Hiding sex differences: not a myth

Jun 22, 2021

Russell Warne has a new post: Implications of average group differences for the design of intelligence tests

He writes:

The implication is that if test creators can force an average difference to disappear for one pair of groups (i.e., males and females), then any differences or lack of differences are also engineered into the tests. If this were correct, it would undermine Murray’s discussion of average IQ differences between races because those differences would be nothing more than an artifact of test creation.
There is no evidence whatsoever to indicate that test creators are purposefully creating or eliminating differences in average IQ scores for any demographic groups. I have never found any such procedure mentioned or used in the test manuals or technical documentation for any intelligence, cognitive, or academic test.
The closest thing I can find to support this assertion is that many test battery creators like to balance the number of verbal and non-verbal tasks on a test, a practice that dates back to David Wechsler’s original test for adults (the Wechsler-Bellevue) in 1939. Because, generally, females tend to excel on verbal tasks and males tend to excel on non-verbal tasks, some people take this to indicate that Wechsler was trying to equalize average IQs for the two sexes. However, this is not true for two reasons. First, Wechsler balanced verbal and non-verbal tasks because his experience led him to believe that the highly verbal Stanford-Binet intelligence test was not measuring the full breadth of intelligence because it had so few non-verbal tasks (Boake, 2002).

Ignoring the argument here and focusing on the historical claim. Did test creators try to reduce sex differences through test and item selection? Warne says no evidence. Here's Richard Lynn in 2017 in his meta-analysis and review article: Lynn, R. (2017). Sex differences in intelligence: The developmental theory. Mankind Quarterly, 58(1), 9.

It should be noted that this male advantage is consistently present despite efforts by test developers to construct tests on which males and females obtain the same IQs. Thus “From the very beginning test developers of the best known intelligence scales (Binet, Terman, and Wechsler) took great care to counterbalance or eliminate from their final scale any items or subtests which empirically were found to result in a higher score for one sex over the other” (Matarazzo, 1972, p. 352); and “test developers have consistently tried to avoid gender bias during the test development phase” (Kaufman & Lichtenberger, 2002, p. 98). The Wechsler tests have reduced the true male advantage by excluding measures of spatial perception and mental rotation on which males obtain higher scores than females by 9.6 and 10.9 IQ points, respectively (Voyer, Voyer & Bryden, 1995); and also by excluding tests of mechanical abilities on which 18 year old males have an advantage of .72d (10.2 IQ points) (Hedges & Newell, 1995).

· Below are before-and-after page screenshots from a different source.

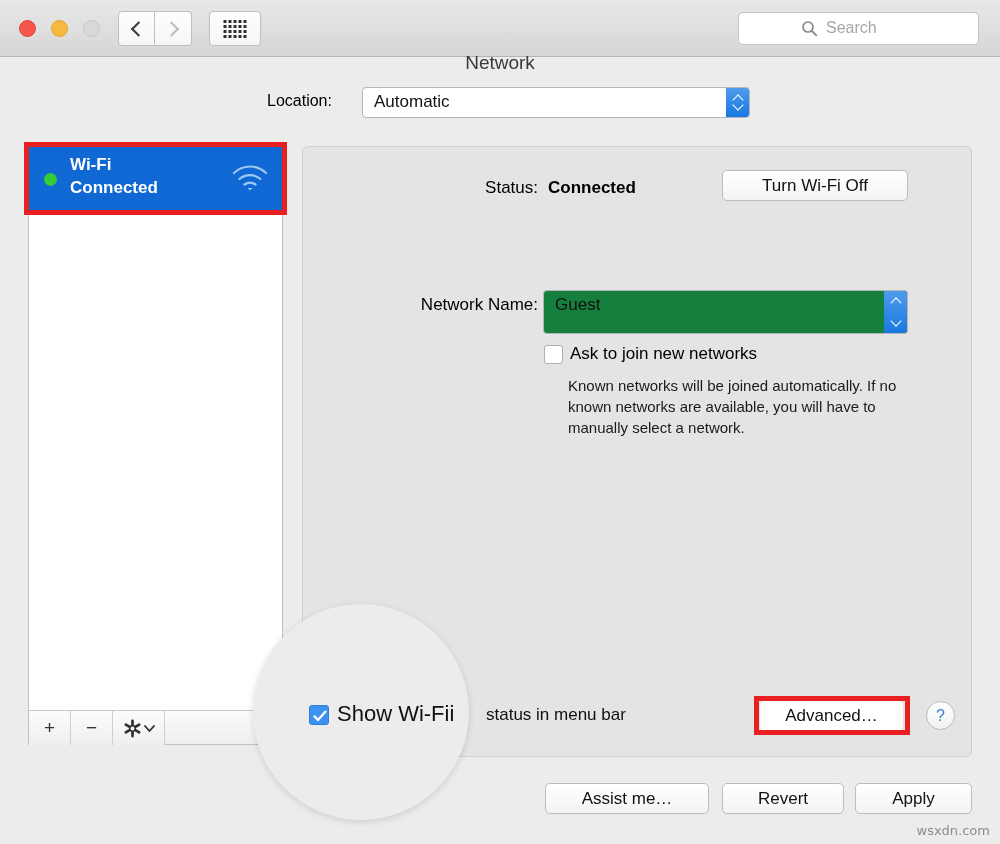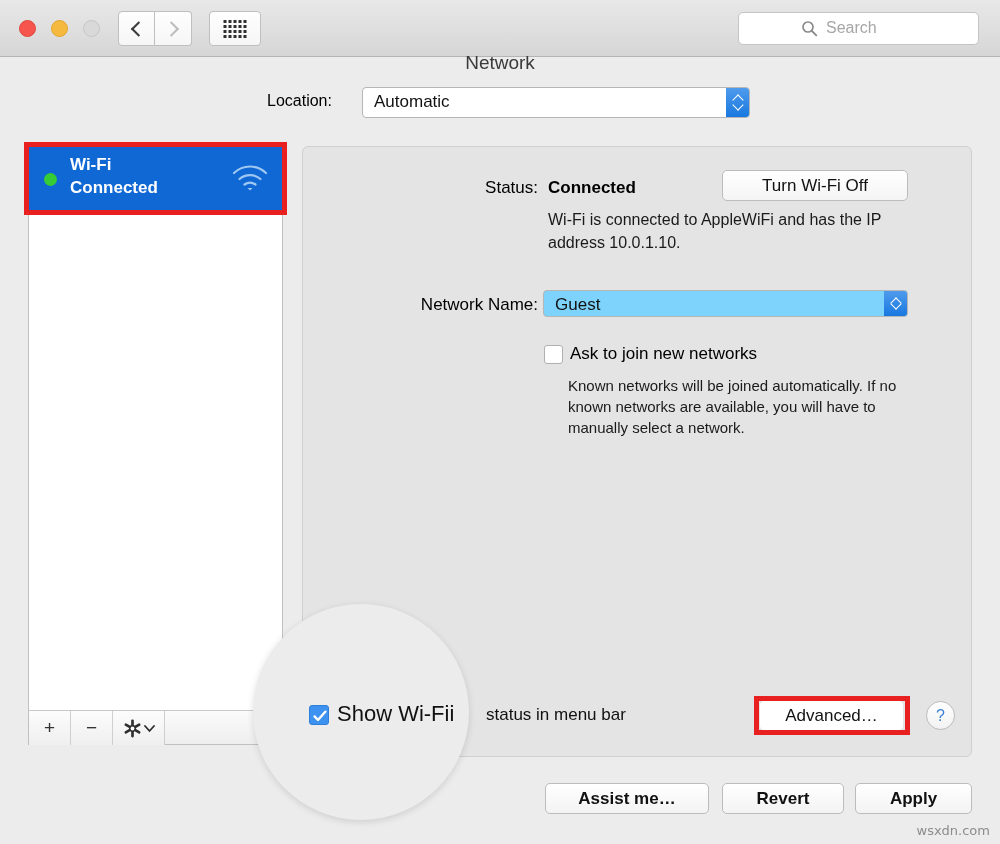--- a/index.html
+++ b/index.html
@@ -517,7 +517,6 @@
 
   <div class="rlabel" id="status-label">Status:</div>
   <div id="status-value">Connected</div>
-  <div id="status-desc">Wi-Fi is connected to AppleWiFi and has the IP address 10.0.1.10.</div>
   <div id="turn-wifi-off">Turn Wi-Fi Off</div>
 
   <div class="rlabel" id="netname-label">Network Name:</div>

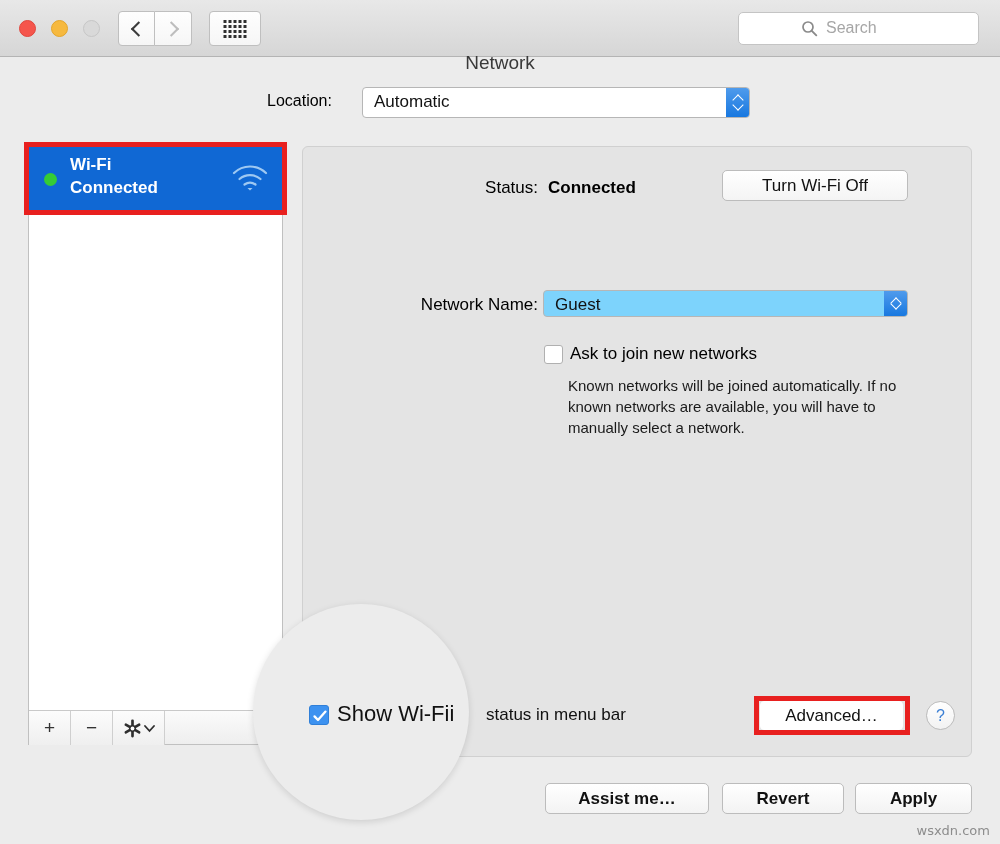--- a/index.html
+++ b/index.html
@@ -273,8 +273,8 @@
   #netname-select {
     position: absolute;
     left: 543px; top: 290px;
-    width: 365px; height: 27px;
-    background: #7dd3fc;
+    width: 365px; height: 44px;
+    background: #15803d;
     border: 1px solid #b6b6b6;
     border-radius: 4px;
     box-sizing: border-box;

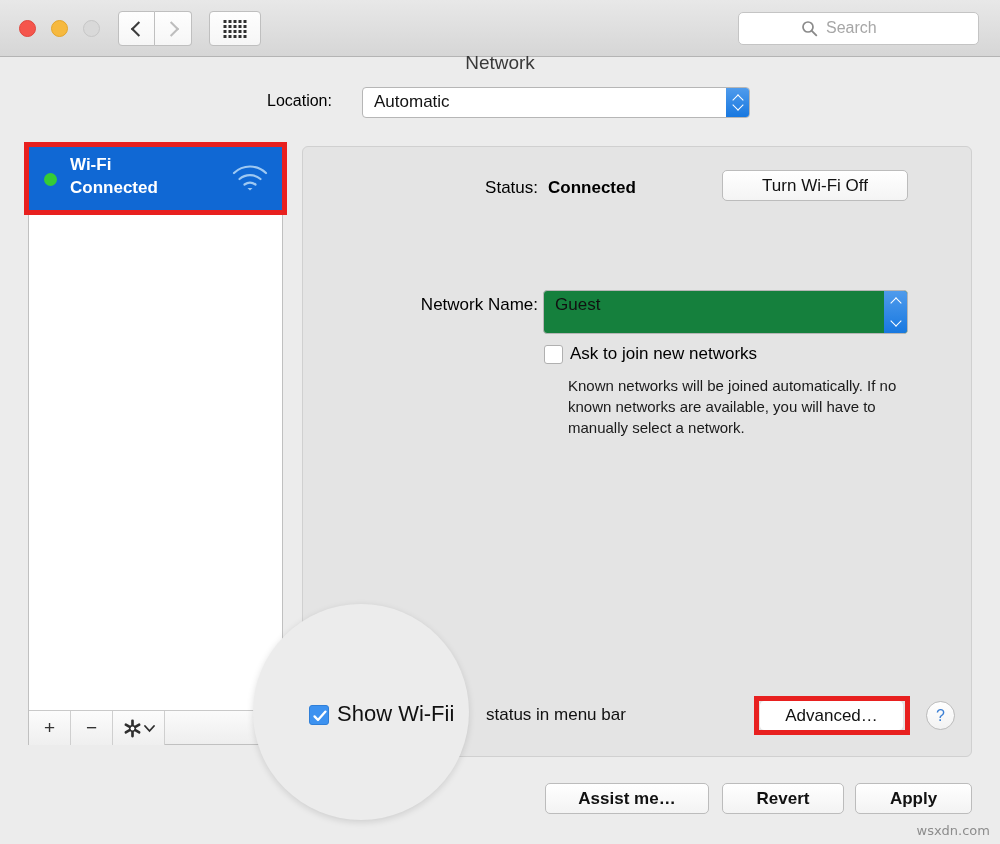--- a/index.html
+++ b/index.html
@@ -375,7 +375,6 @@
     font-size: 17px;
     color: #111;
     line-height: 29px;
-    font-weight: bold;
   }
   #assist-btn { left: 545px; width: 164px; }
   #revert-btn { left: 722px; width: 122px; }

This has been noted by Eysenck (1995, p. 128), who adopted my estimate of a 4 IQ point male advantage: “Allowing for the fact that Wechsler made every effort to equalize IQ between the sexes... we may perhaps say that an IQ difference of four points would be a conservative estimate of the true difference.”

Matarazzo, 1972 is an old rare book (Matarazzo, J.D. (1972). Wechsler’s Measurement and Appraisal of Intelligence. Baltimore: Williams & Wilkins.), I can't find an ebook of it, but I ordered a physical copy for 5 euro off Amazon. However, I can find a copy of Kaufman & Lichtenberger (Kaufman, A. S., & Lichtenberger, E. O. (many editions) Assessing adolescent and adult intelligence. John Wiley & Sons.). They write:

The overall trend on the WAIS-III and other tests is for males to score slightly higher than females on global IQ scales, though there are notable exceptions (e.g., processing speed), but these gender differences are of no practical con-sequence. With large sample sizes, like those found in the standardization samples, even differences of 2 points are likely to be statistically significant when each variable is treated separately. However, such small differences are not of practical significance. Furthermore, the results of gender differences on major intelligence tests are of limited generalizability regarding a theoretical understanding of male versus female intellectual functions. The results are contaminated because test developers have consistently tried to avoid gender bias during the test development phase, both in the selection of subtests for the batteries and in the choice of items for each subtest. Matarazzo (1972) pointed out: “From the very beginning developers of the best known individual intelligence scales (Binet, Terman, and Wechsler) took great care to counter-balance or eliminate from their final scale any items or subtests which empirically were found to result in a higher score for one sex over the other” (p. 352; Matarazzo’s italics). According to Wechsler (1958): “The principal reason for adopting such a procedure is that it avoids the necessity of separate norms for men and women” (p. 144).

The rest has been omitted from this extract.